JULIE A. ROBINSON UNITED STATES DISTRICT JUDGE

This matter comes before the Court on the above-captioned consolidated petitioners' Motions to Vacate and Discharge with Prejudice under 28 U.S.C. § 2255. These petitioners allege that the government violated the Sixth Amendment by intentionally and unjustifiably intruding into their attorney-client relationships by becoming privy to their attorney-client communications after their guilty pleas or convictions, but before they were sentenced. Petitioners ask the Court to reject the government's request to dismiss their motions on procedural grounds and find that they have made a sufficient showing to warrant an evidentiary hearing. As a remedy, petitioners ask the Court to vacate their judgments with prejudice to refiling or alternatively, to reduce their custodial sentence by 50% and vacate any term of supervised release.

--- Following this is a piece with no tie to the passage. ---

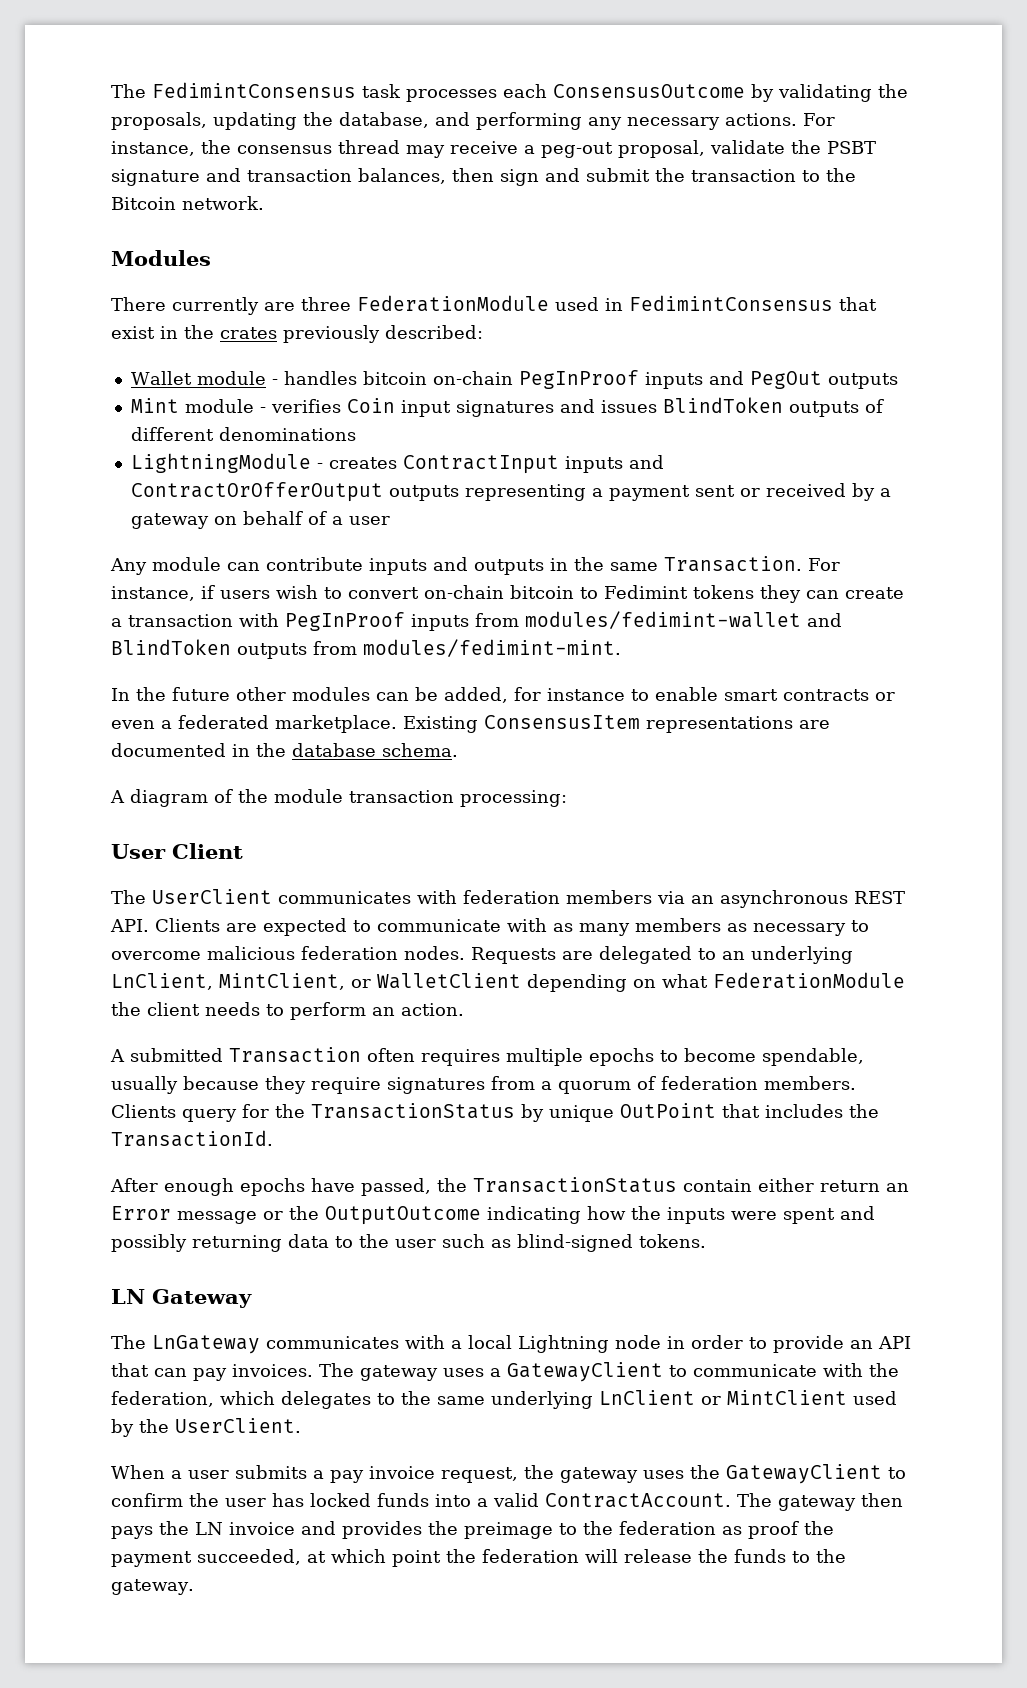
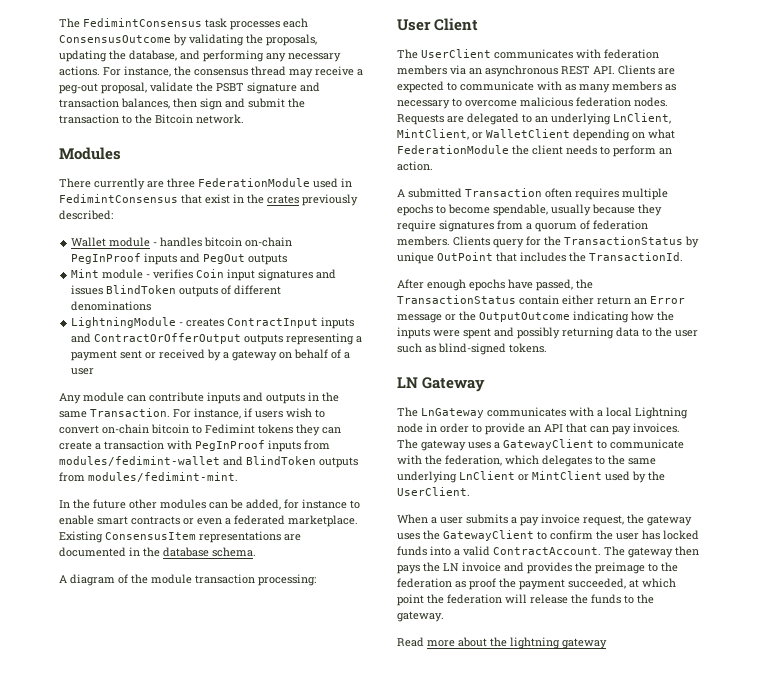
(194, 1587) none -> [397,637,607,649] // Read more about the lightning gateway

Most of these petitioners recently requested the Court to set a status conference to determine whether and when their respective habeas motions should be set for evidentiary hearing.[1] This Court declined to set the matter for a status conference, explaining that it intended to issue orders on the majority of these pending motions after review of and in conjunction with the post-evidentiary briefing in Hohn v. United States, No. 19-2082, where the petitioner alleged a pretrial Sixth Amendment violation.[2] The Court has now ruled in Hohn clarifying that a pretrial violation alleged under the Tenth Circuit's decision in Shillinger v. Haworth is a per se Sixth Amendment violation that is not subject to harmless-error analysis.[3] In this Order, the Court addresses whether the Shillinger per se rule categorically applies when the alleged Sixth Amendment violation occurs post-plea or conviction but prior to sentencing.

I. Background

The Court assumes the reader is familiar with its January 18, 2021 Order in the consolidated master case that frames the issue now before the Court (January 18 Order”).[4] That Order addressed the governing standard for Sixth Amendment intentional-intrusion claims under Shillinger, which held that a per se violation occurs when the government becomes privy to protected attorney-client communications because of its purposeful, unjustified intrusion into the attorney-client relationship.[5]

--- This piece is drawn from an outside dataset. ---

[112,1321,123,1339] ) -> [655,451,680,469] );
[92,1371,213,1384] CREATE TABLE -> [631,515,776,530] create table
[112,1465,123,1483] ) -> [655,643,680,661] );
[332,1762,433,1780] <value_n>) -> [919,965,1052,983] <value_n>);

The January 18 Order generally divides over 100 consolidated petitioners' alleged intentional-intrusion Sixth Amendment claims into three temporal categories: (1) violations that occurred before the plea or conviction; (2) violations that occurred after the plea or conviction but before sentencing; and (3) violations that occurred after sentencing.[6] This temporal categorization was driven in part by the parties' divergent approaches to applying Tenth Circuit precedent in Shillinger. Petitioners seek to apply Shillinger's per se rule to all alleged violations, regardless of timing and circumstance; the government effectively ignores the per se rule or attempts to discount that extant decision as simply bad law.

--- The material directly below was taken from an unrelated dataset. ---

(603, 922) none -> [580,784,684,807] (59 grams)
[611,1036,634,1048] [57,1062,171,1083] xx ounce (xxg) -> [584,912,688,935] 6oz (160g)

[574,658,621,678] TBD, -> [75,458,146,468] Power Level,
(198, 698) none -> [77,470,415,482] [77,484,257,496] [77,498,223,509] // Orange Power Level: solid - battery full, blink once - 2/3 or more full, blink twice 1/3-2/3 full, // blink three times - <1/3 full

Given the number of cases affected, the Court endeavored to establish legal standards common to these categories of petitioners, with individualized application to follow for each petitioner. The Court determined that the rule in Tollett v. Henderson[7] procedurally barred petitioners who alleged pre-plea Sixth Amendment violations from advancing those claims.[8]The Court dismissed one petitioner's § 2255 motion on these grounds and certified the issue for appeal; thirty-nine petitioners have successfully moved the Court to stay dismissal of their claims pending the appeal of that case.[9] The Court also determined that approximately twenty petitioners lacked standing to advance their Sixth Amendment claims for various reasons, including: claims that alleged post-sentencing violations; claims where petitioners who had been deported challenged only their sentence; claims where petitioners challenging their sentence had been sentenced to the mandatory-minimum sentence; and claims involving binding pleas that were accepted by the court at the change-of-plea hearing.[10]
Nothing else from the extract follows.